Sally Yates has become a partner in King & Spalding, the high-powered Atlanta-based law firm where she started her legal career.

Yates, a 27-year veteran of the Department of Justice who made national news when she was fired for refusing to defend the Trump Administration's travel ban, will be based in Washington as part of the firm's "special matters team," the firm announced Tuesday.

She will head up an investigations group that includes a number of other former government prosecutors.

“Sally Yates is a lawyer’s lawyer,” said Robert D. Hays, Jr., chairman of King & Spalding.

Yates, who is currently a lecturer at Georgetown University Law Center, worked at King & Spalding as an associate from 1986 to 1989 after earning undergrad and law degrees from the University of Georgia.

Before becoming nationally known, Yates had long been prominent in Atlanta, rising through the ranks to become U.S. Attorney.
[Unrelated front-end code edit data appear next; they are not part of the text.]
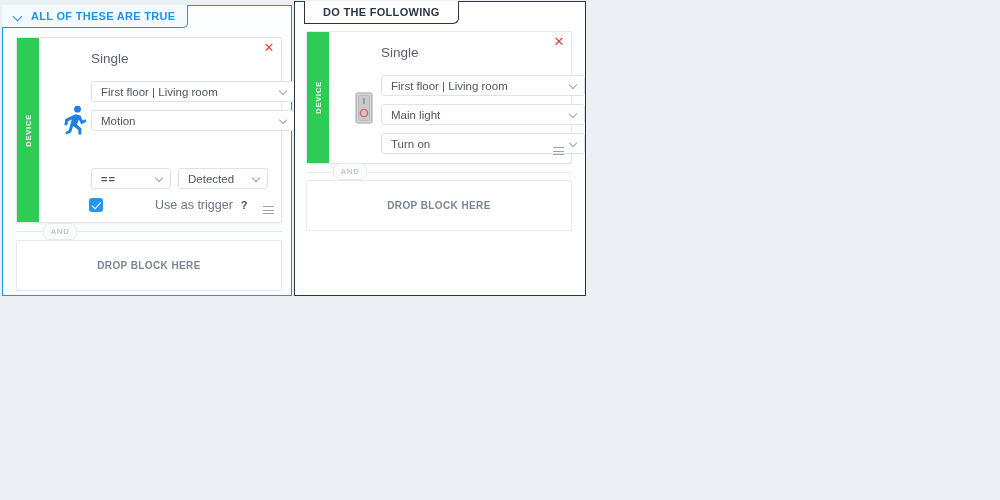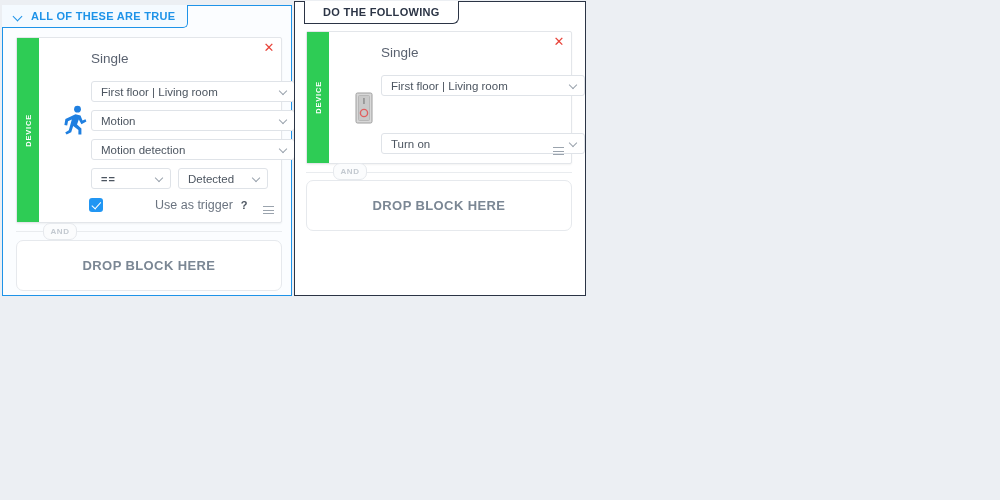--- a/index.html
+++ b/index.html
@@ -347,6 +347,10 @@
           <span class="chev"></span>
         </div>
 
+        <div class="sel sel-wide s2">
+          <span>Main light</span>
+          <span class="chev"></span>
+        </div>
 
         <div class="sel sel-wide s3">
           <span>Turn on</span>

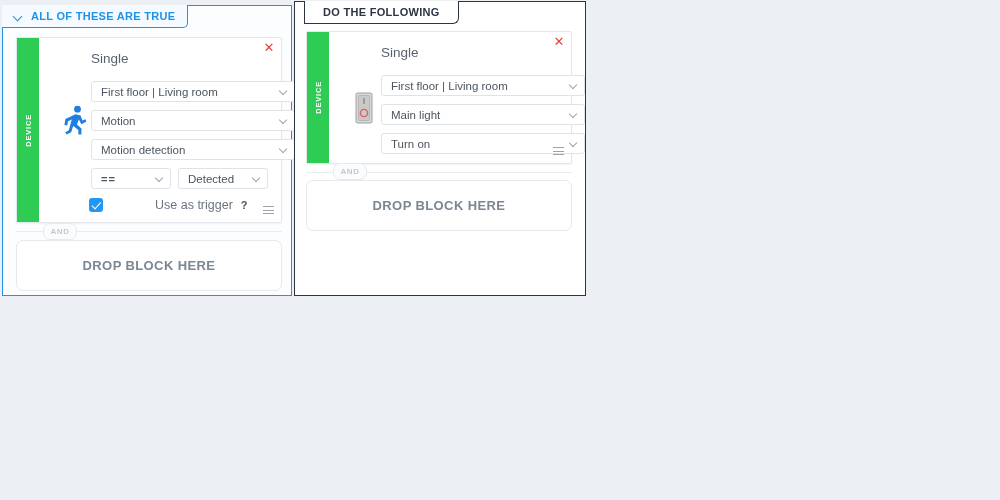--- a/index.html
+++ b/index.html
@@ -282,10 +282,6 @@
           <span class="chev"></span>
         </div>
 
-        <div class="sel sel-wide s3">
-          <span>Motion detection</span>
-          <span class="chev"></span>
-        </div>
 
         <div class="sel sel-op">
           <span>==</span>

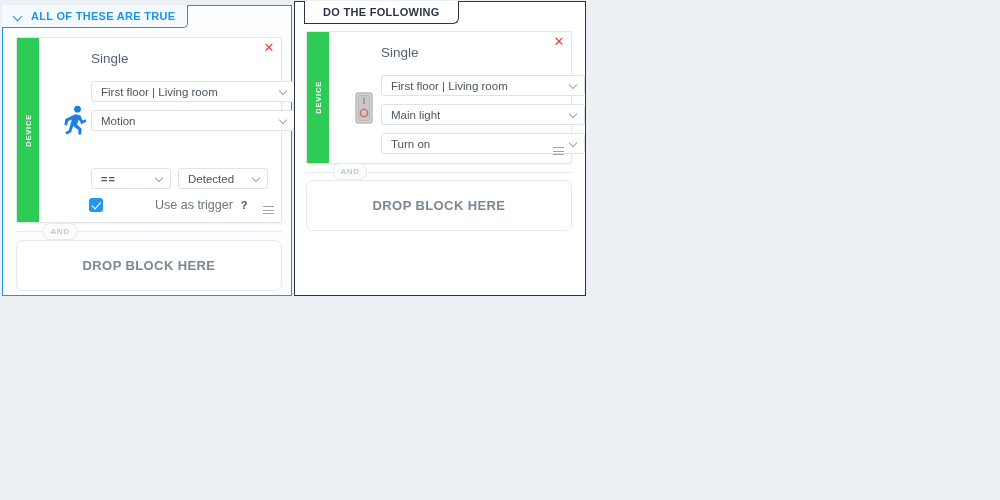--- a/index.html
+++ b/index.html
@@ -227,10 +227,10 @@
   .dropzone {
     position: absolute;
     border: 1px solid #e6e9ed;
-    border-radius: 7px;
+    border-radius: 1px;
     background: #fff;
     display: flex; align-items: center; justify-content: center;
-    font-size: 13px;
+    font-size: 10px;
     font-weight: bold;
     color: #7b8794;
     letter-spacing: 0.4px;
"Her cross-examinations were so good," Atlanta defense attorney Jerry Froelich once told The Atlanta Journal-Constitution. "She'd destroy people on the stand. Brutal. Just brutal."

She was named deputy attorney general in early 2015, where she oversaw department initiatives aimed at corporate fraud, cybercrime, gang violence, civil rights and financial crime. She also led calls for prison reform.

Yates was acting U.S. attorney general when President Trump took office.

Soon after his inauguration, she warned White House officials that then-security adviser Michael Flynn had Russian contacts that made him vulnerable to blackmail. The White House at first took no action, although Flynn was eventually forced to resign.

When the first travel ban was challenged in court, Yates said the department could not defend it. Trump fired her on Jan. 30.

While she had previously held no partisan positions and had said she never wanted to run for office, the principled stand in opposition to Trump made her a hugely popular figure among those who opposed the administration.